▶ Work required: Look at each line of the listing. Copy those that hold the string "endPoint".

▶ Input data:
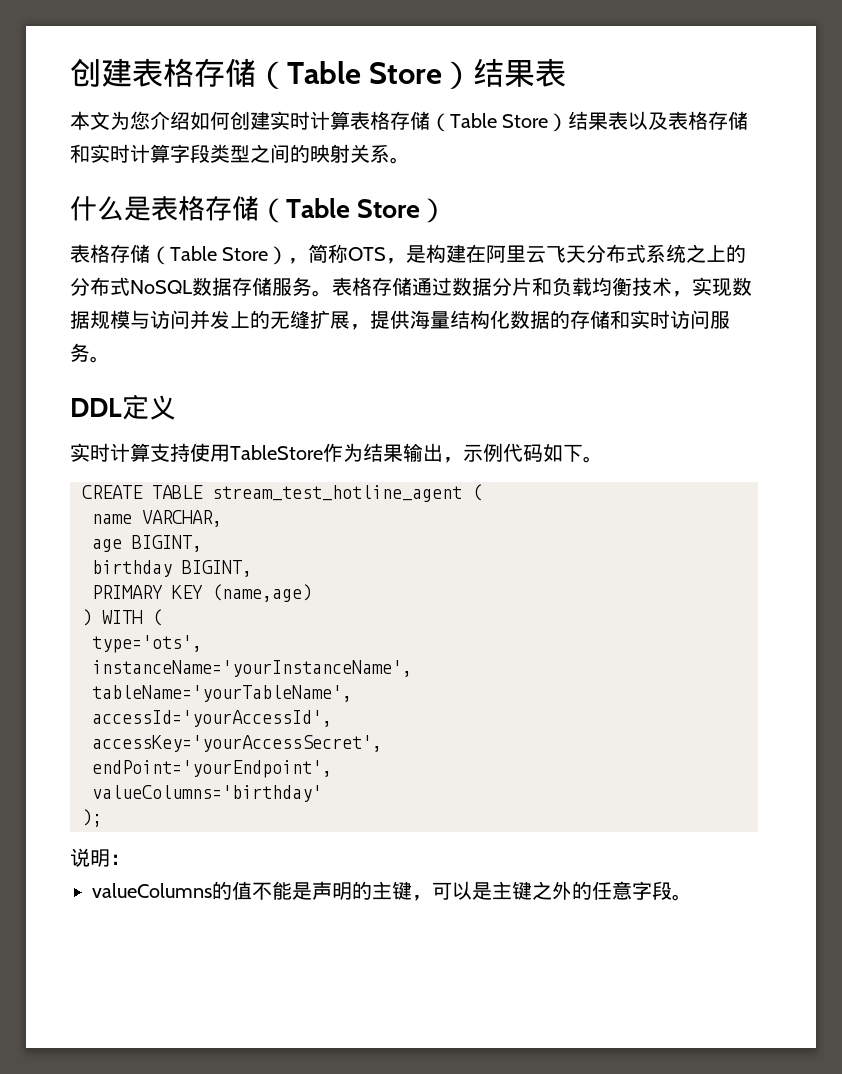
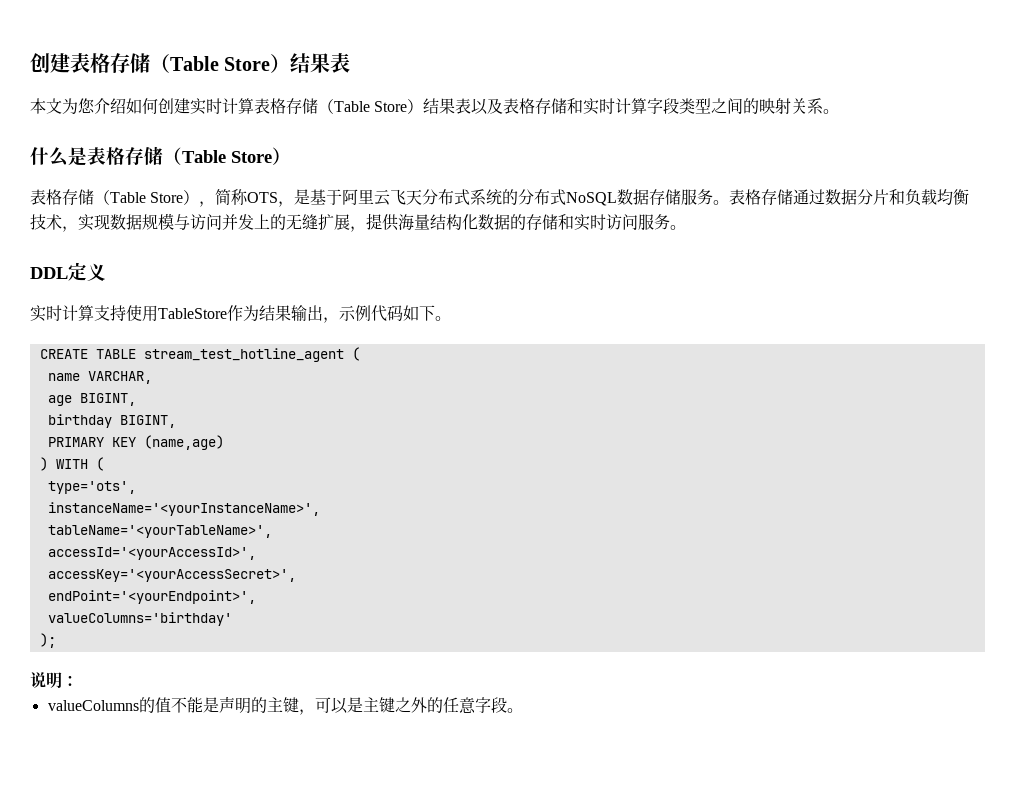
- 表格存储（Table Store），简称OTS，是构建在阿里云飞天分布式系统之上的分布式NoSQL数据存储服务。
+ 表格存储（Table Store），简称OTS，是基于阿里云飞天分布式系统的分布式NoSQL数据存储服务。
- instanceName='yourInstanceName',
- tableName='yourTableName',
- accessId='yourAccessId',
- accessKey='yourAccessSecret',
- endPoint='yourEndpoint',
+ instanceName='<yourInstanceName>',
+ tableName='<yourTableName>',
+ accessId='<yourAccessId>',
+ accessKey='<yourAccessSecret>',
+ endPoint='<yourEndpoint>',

▶ The completed task:
- endPoint='yourEndpoint',
+ endPoint='<yourEndpoint>',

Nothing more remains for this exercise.